__Exercise inputs__
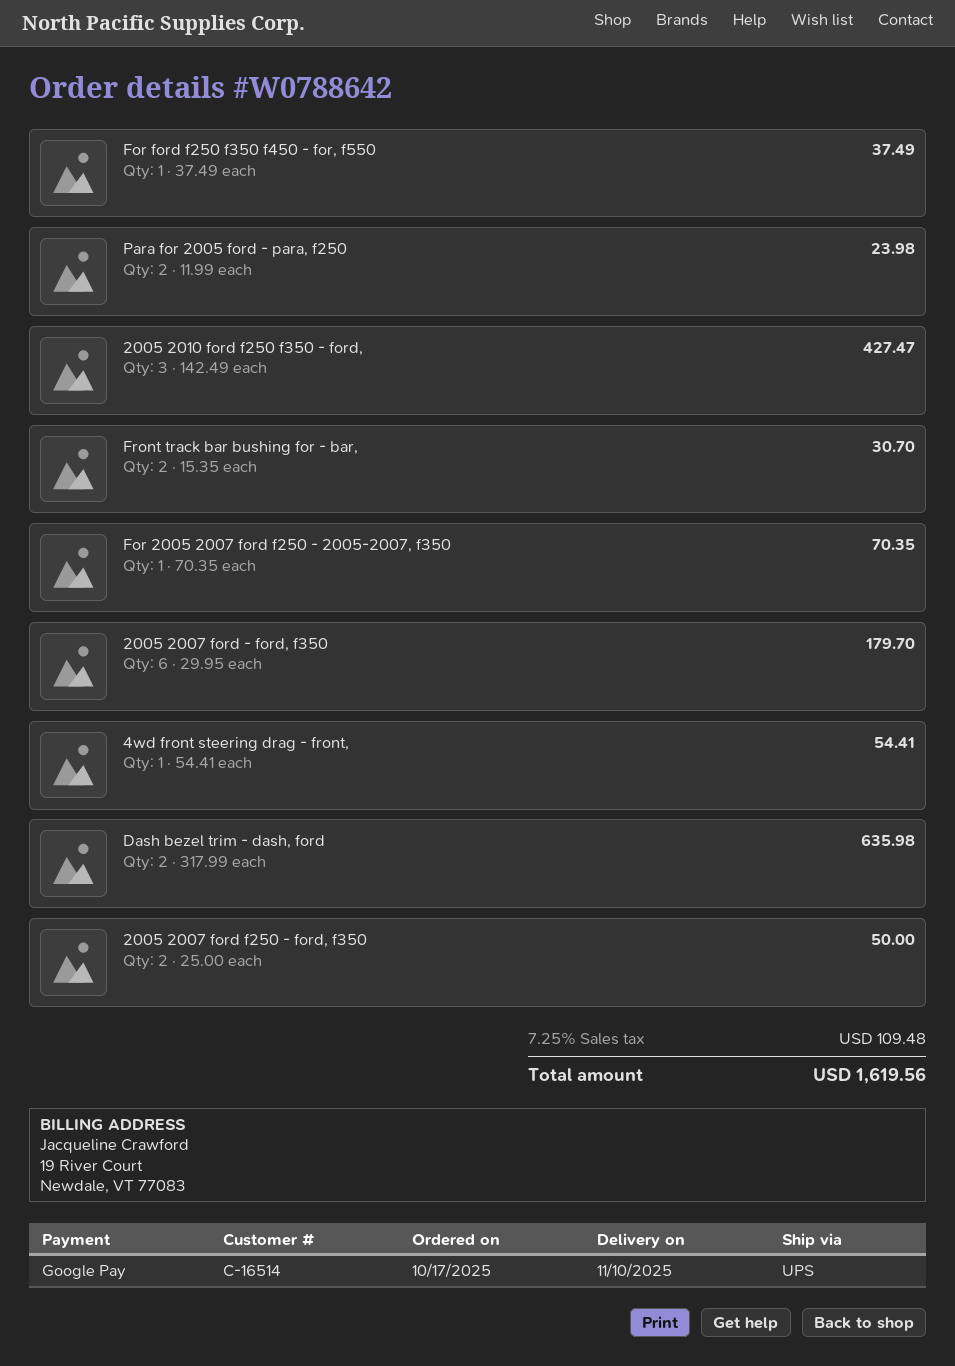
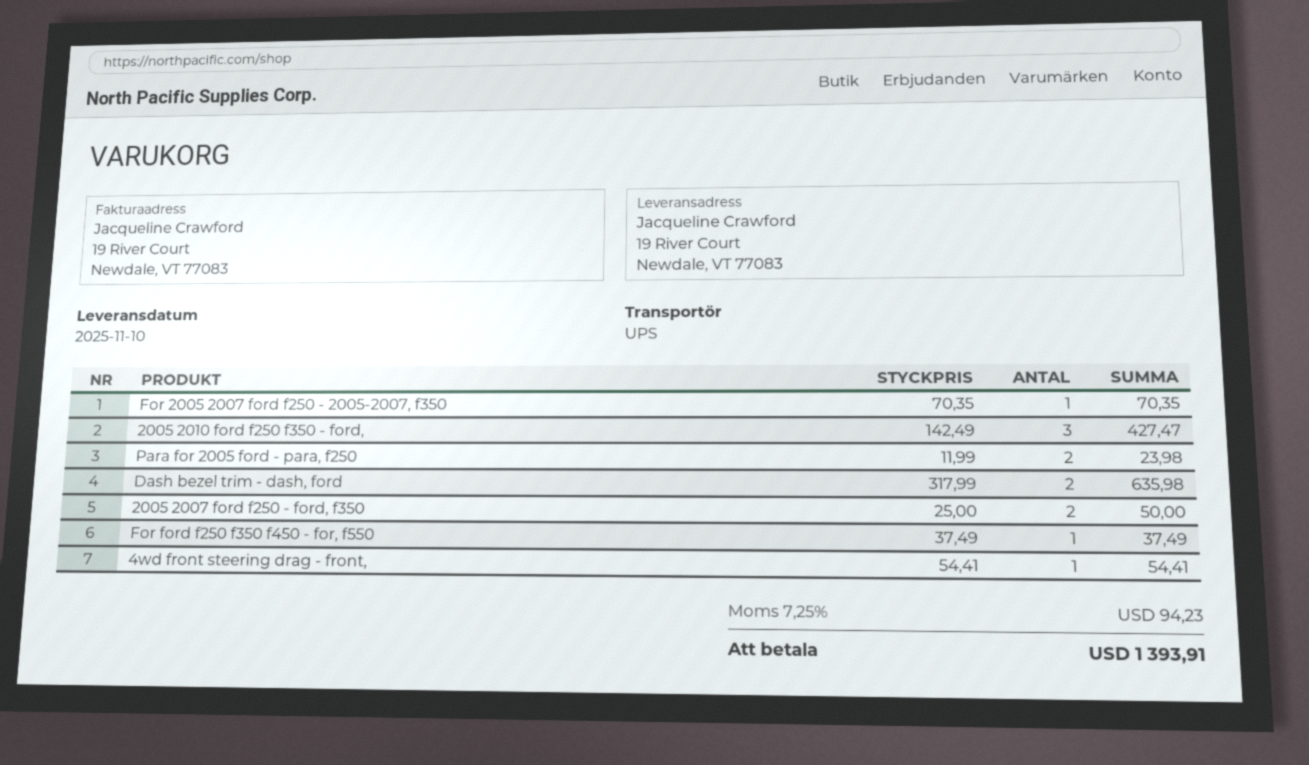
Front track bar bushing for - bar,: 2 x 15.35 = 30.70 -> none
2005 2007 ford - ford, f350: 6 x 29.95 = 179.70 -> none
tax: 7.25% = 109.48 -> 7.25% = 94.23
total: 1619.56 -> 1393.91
...
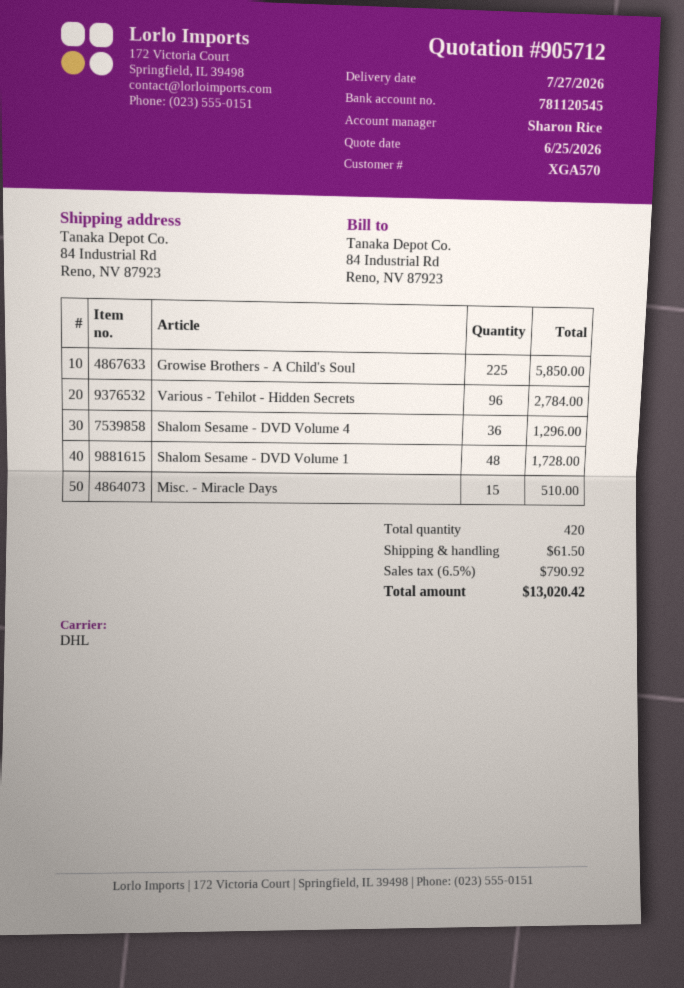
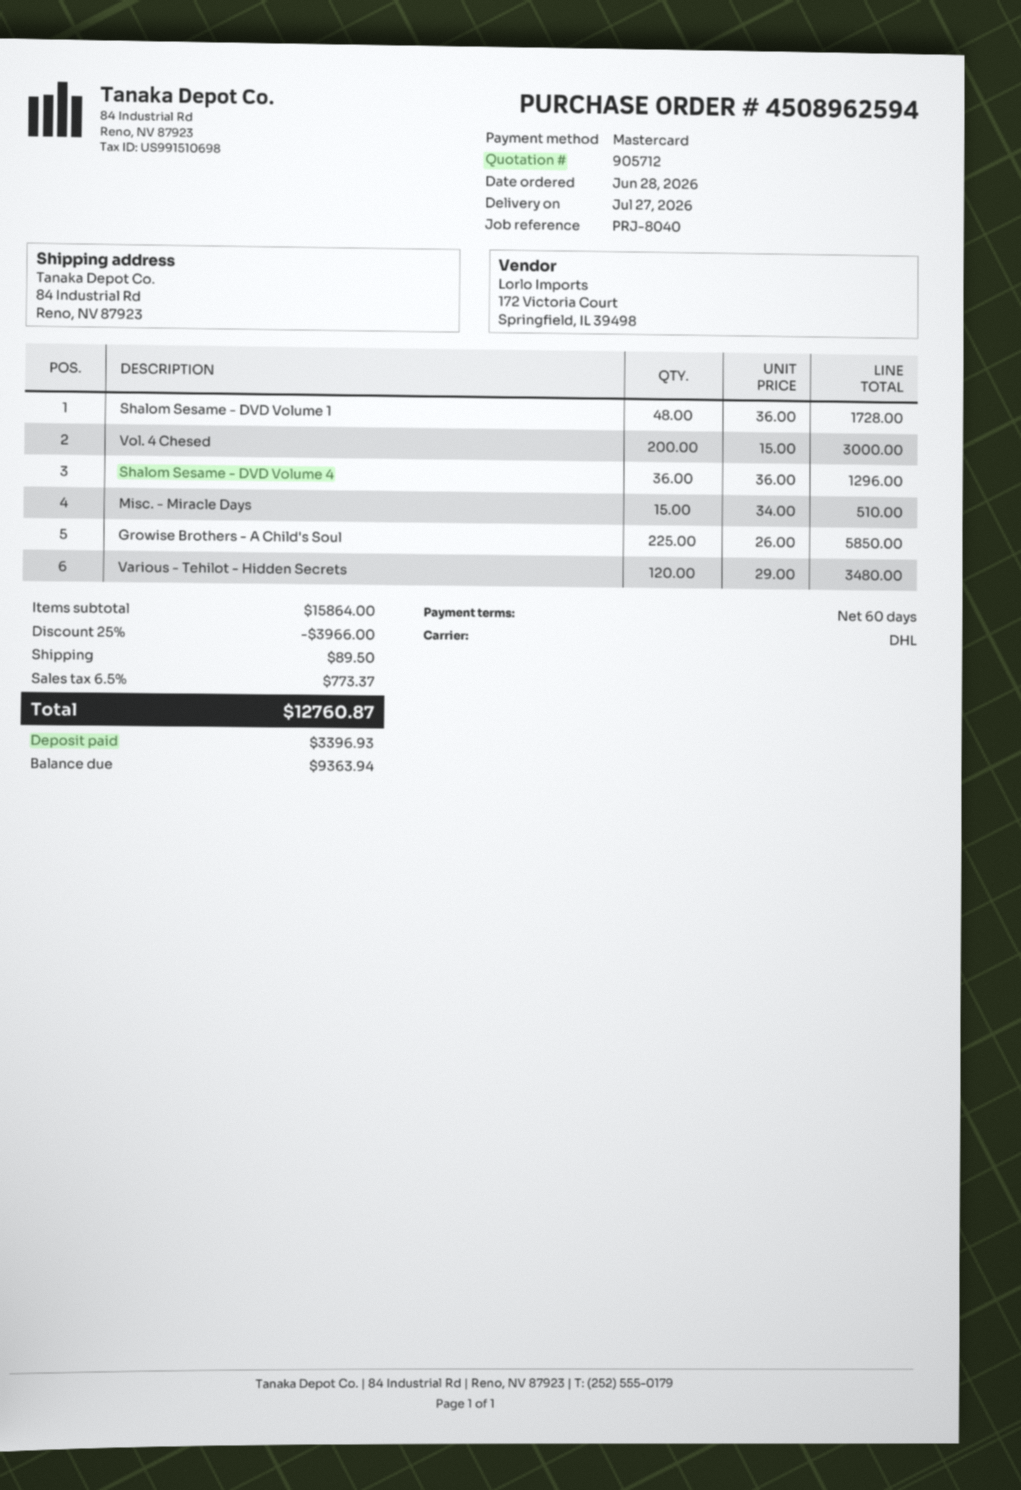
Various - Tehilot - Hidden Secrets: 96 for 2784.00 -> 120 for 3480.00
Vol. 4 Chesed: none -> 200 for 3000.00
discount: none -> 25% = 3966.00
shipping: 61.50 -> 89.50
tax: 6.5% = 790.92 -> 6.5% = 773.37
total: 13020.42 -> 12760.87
* * *
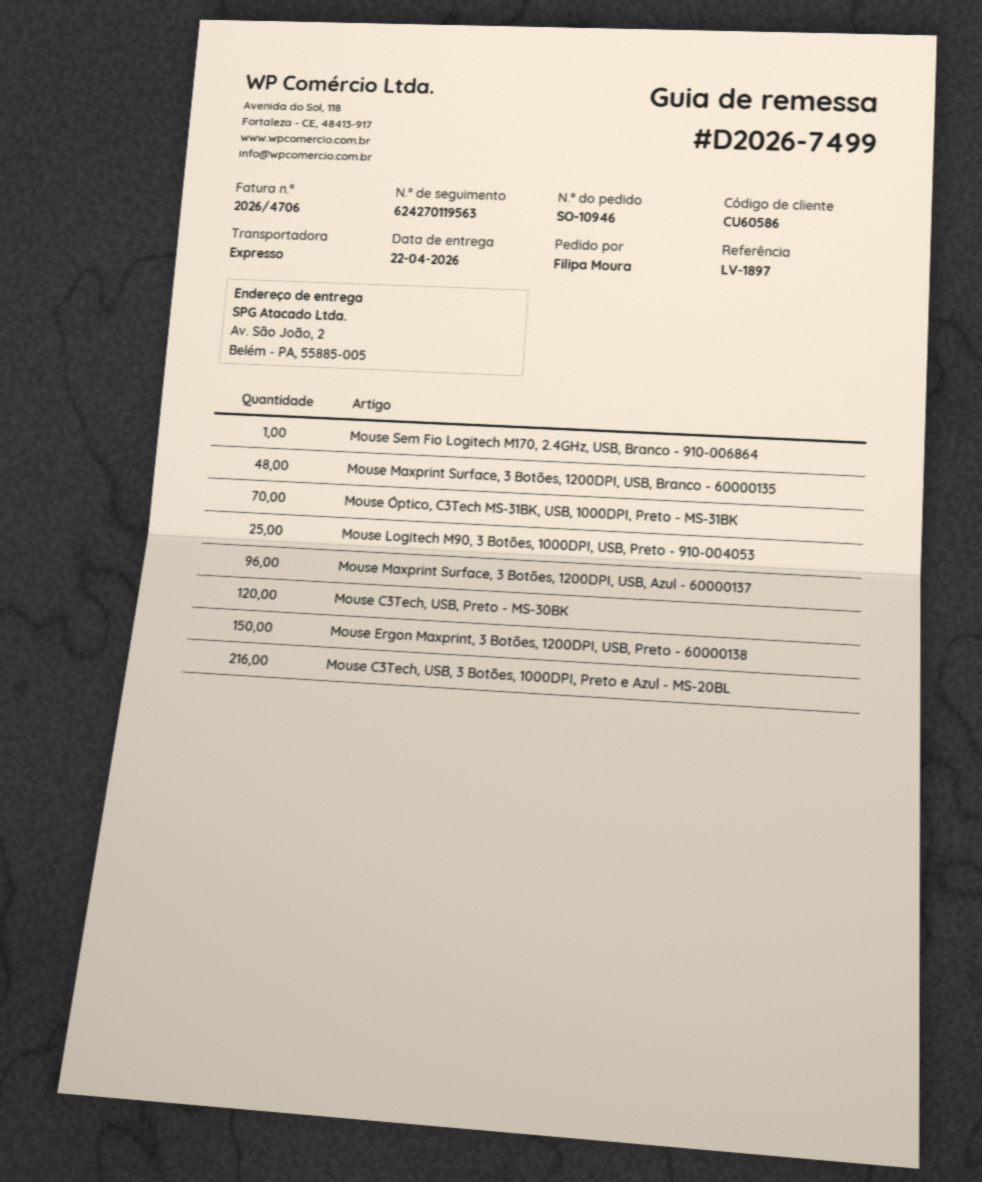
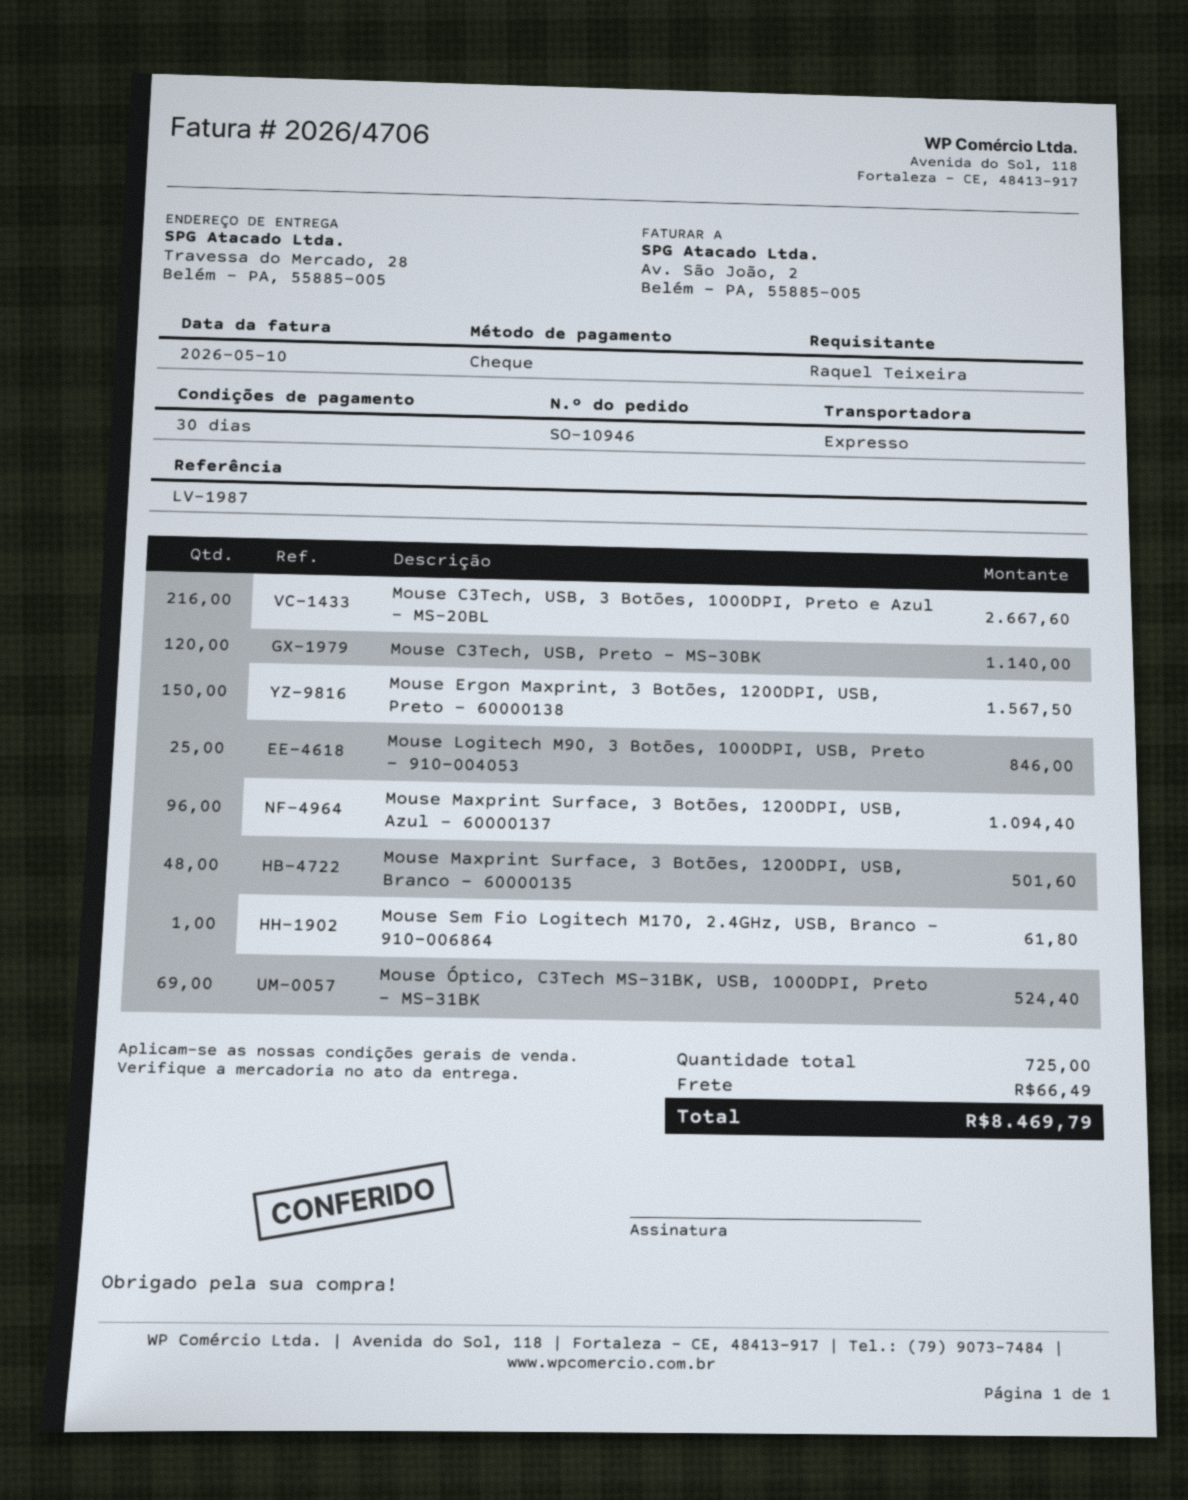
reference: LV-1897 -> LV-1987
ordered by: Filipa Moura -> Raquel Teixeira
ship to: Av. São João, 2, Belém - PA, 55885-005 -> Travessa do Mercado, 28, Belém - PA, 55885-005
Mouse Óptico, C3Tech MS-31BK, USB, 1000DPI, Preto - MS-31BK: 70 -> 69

__Exercise objective__
Once you reach the line with "ordered by: Filipa Moura -> Raquel Teixeira" in the data above, copy it and every line after it exactly, up to and including the line with "Mouse Óptico, C3Tech".

__Result of the task__
ordered by: Filipa Moura -> Raquel Teixeira
ship to: Av. São João, 2, Belém - PA, 55885-005 -> Travessa do Mercado, 28, Belém - PA, 55885-005
Mouse Óptico, C3Tech MS-31BK, USB, 1000DPI, Preto - MS-31BK: 70 -> 69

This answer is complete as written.